(Difference listings)
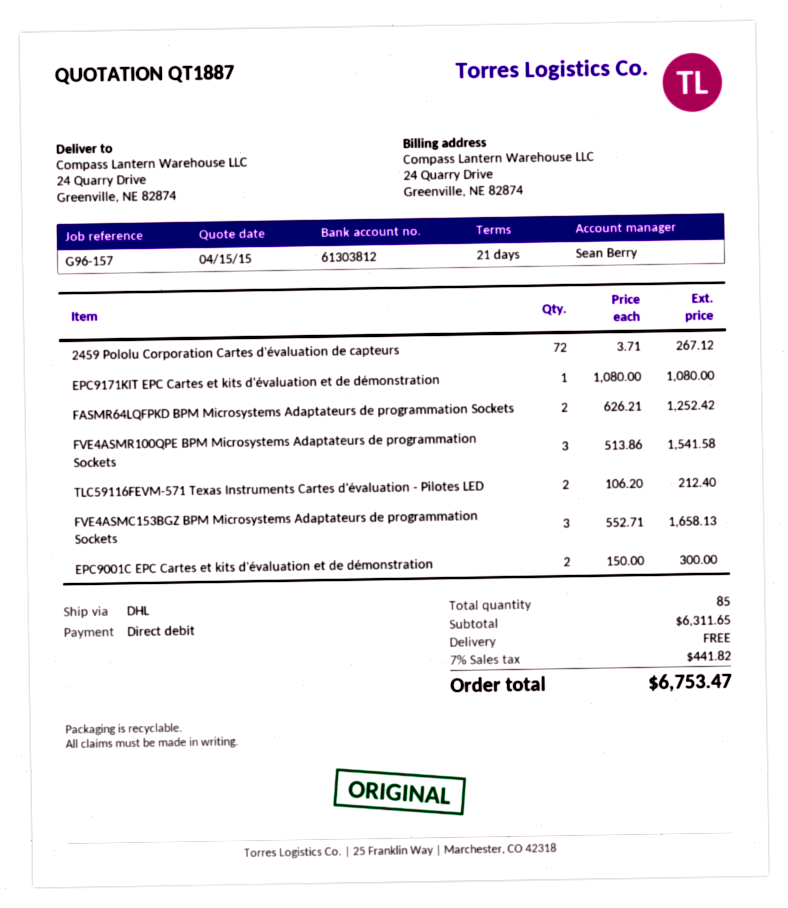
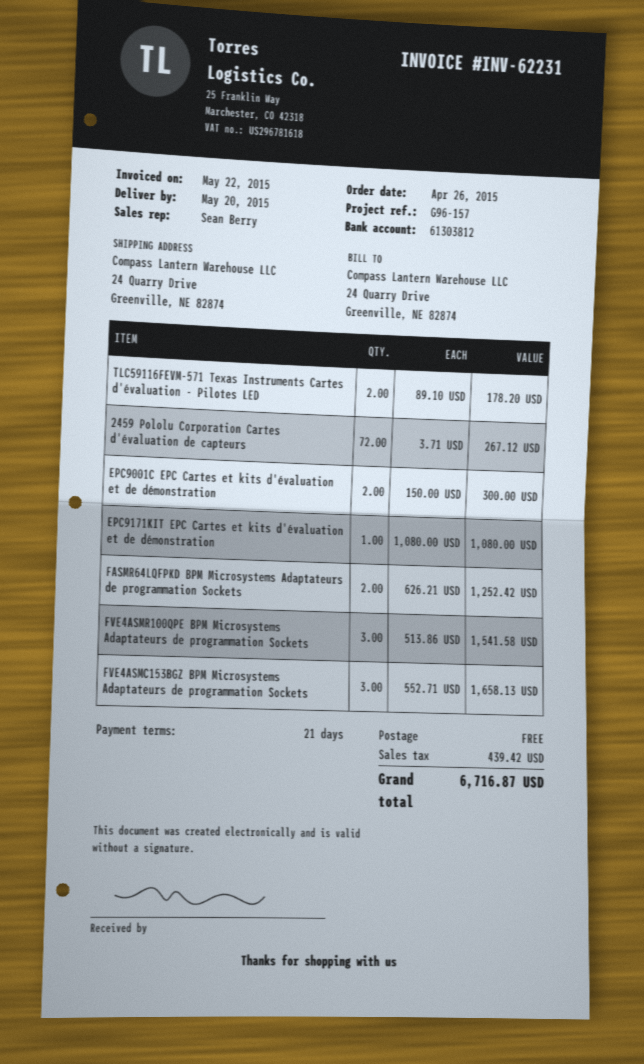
TLC59116FEVM-571 Texas Instruments Cartes d'évaluation - Pilotes LED: 2 x 106.20 = 212.40 -> 2 x 89.10 = 178.20
tax: 441.82 -> 439.42
total: 6753.47 -> 6716.87

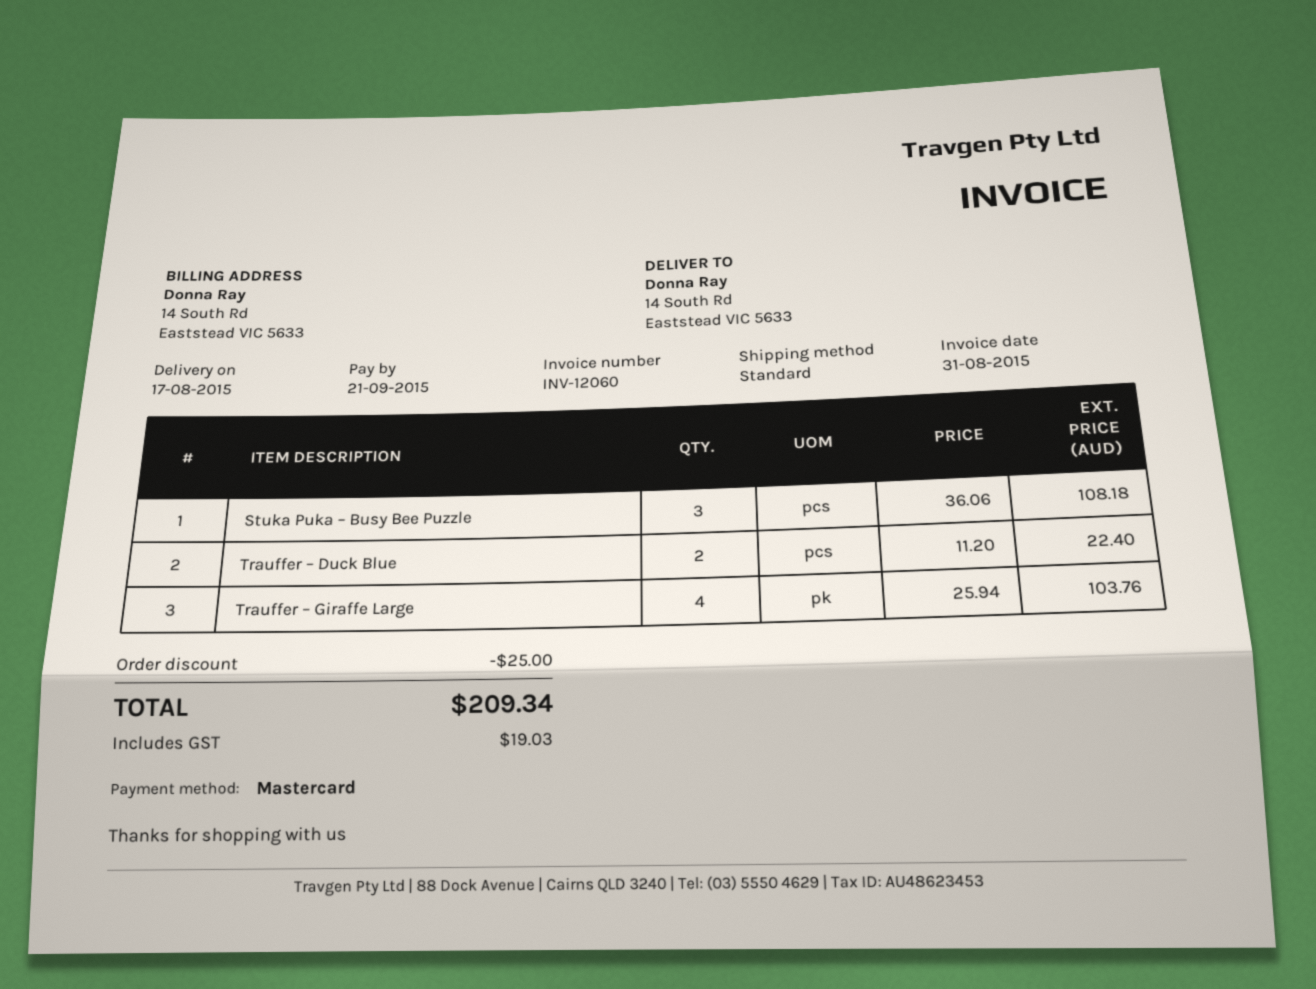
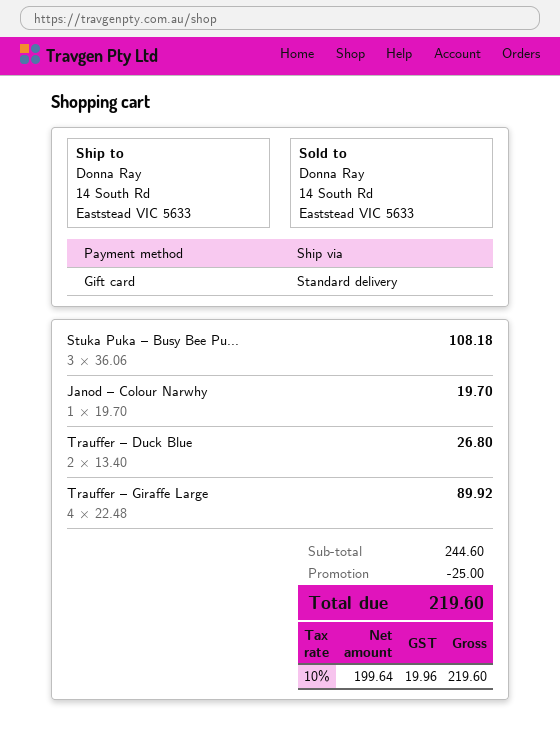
payment method: Mastercard -> gift card
Trauffer – Duck Blue: 2 x 11.20 = 22.40 -> 2 x 13.40 = 26.80
Trauffer – Giraffe Large: 4 x 25.94 = 103.76 -> 4 x 22.48 = 89.92
Janod – Colour Narwhy: none -> 1 x 19.70 = 19.70
tax: 19.03 -> 19.96
total: 209.34 -> 219.60

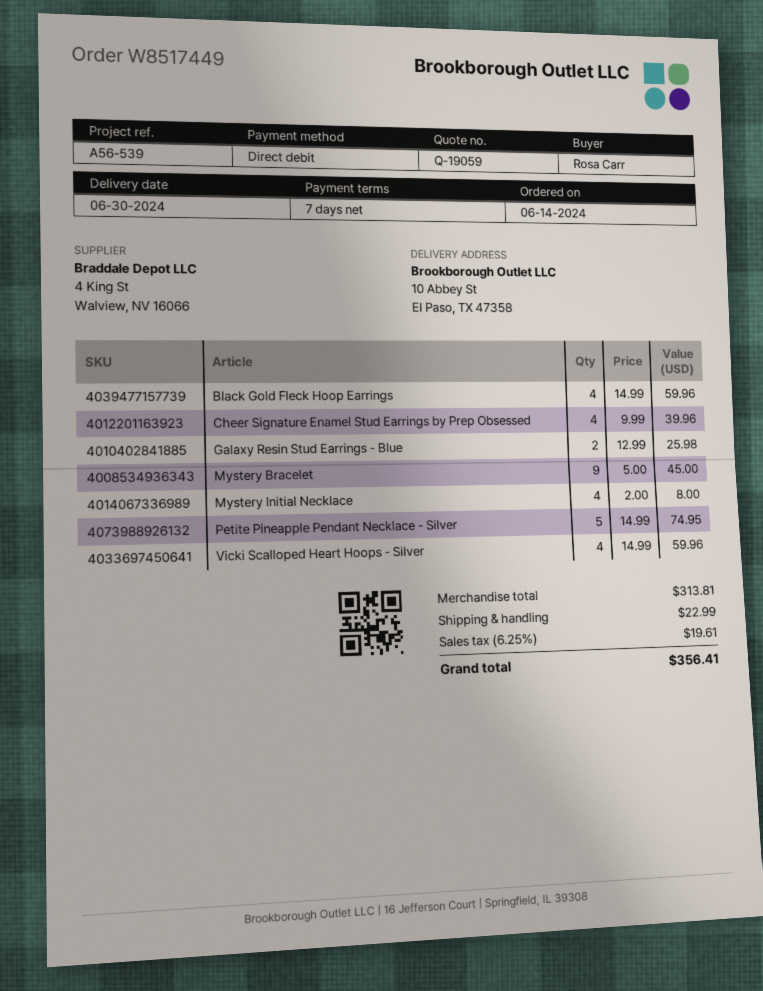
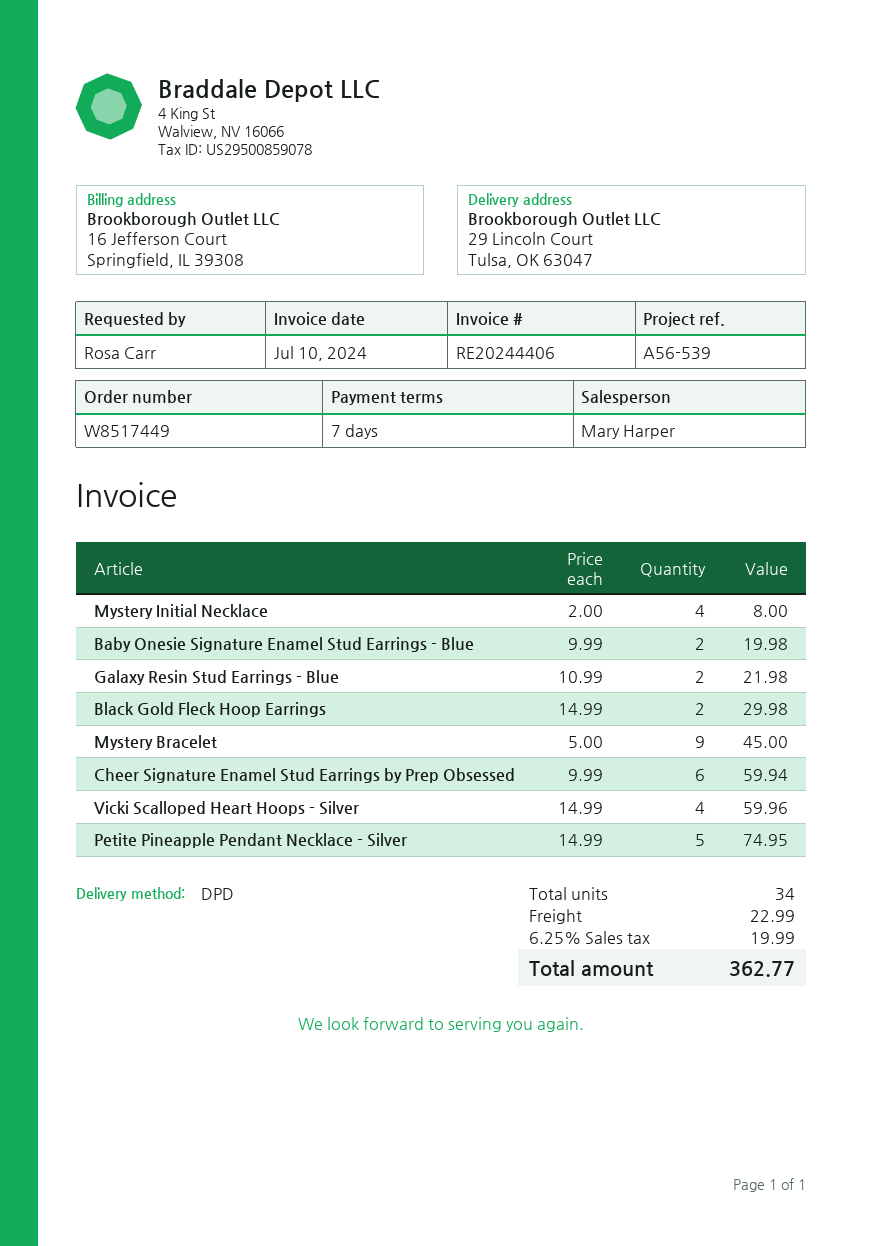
ship to: 10 Abbey St, El Paso, TX 47358 -> 29 Lincoln Court, Tulsa, OK 63047
Black Gold Fleck Hoop Earrings: 4 x 14.99 = 59.96 -> 2 x 14.99 = 29.98
Cheer Signature Enamel Stud Earrings by Prep Obsessed: 4 x 9.99 = 39.96 -> 6 x 9.99 = 59.94
Galaxy Resin Stud Earrings - Blue: 2 x 12.99 = 25.98 -> 2 x 10.99 = 21.98
Baby Onesie Signature Enamel Stud Earrings - Blue: none -> 2 x 9.99 = 19.98
tax: 6.25% = 19.61 -> 6.25% = 19.99
total: 356.41 -> 362.77

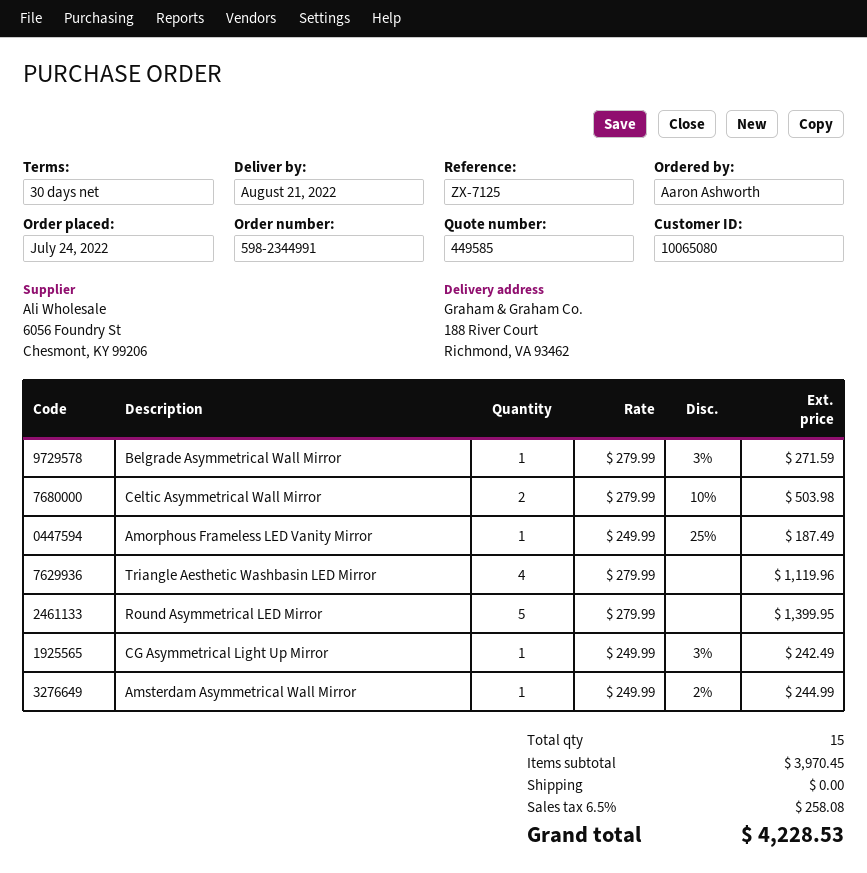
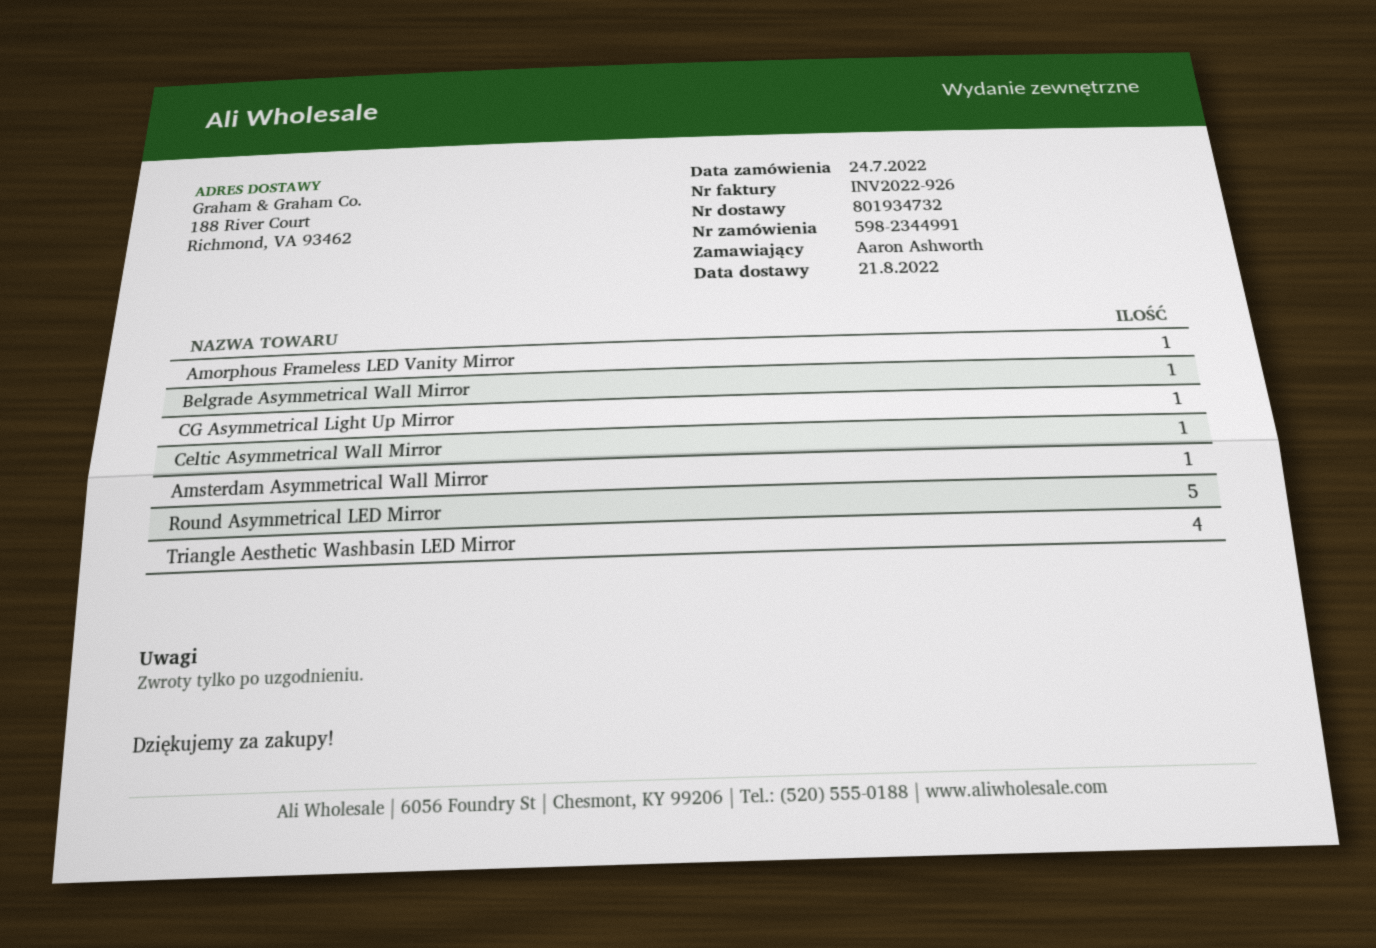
Celtic Asymmetrical Wall Mirror: 2 -> 1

WHAT YOU ARE ASKED TO DO: Could you copy every line from the records that has "Blue" in it?

ANSWER TO THIS EXERCISE:
Trauffer – Duck Blue: 2 x 11.20 = 22.40 -> 2 x 13.40 = 26.80
Galaxy Resin Stud Earrings - Blue: 2 x 12.99 = 25.98 -> 2 x 10.99 = 21.98
Baby Onesie Signature Enamel Stud Earrings - Blue: none -> 2 x 9.99 = 19.98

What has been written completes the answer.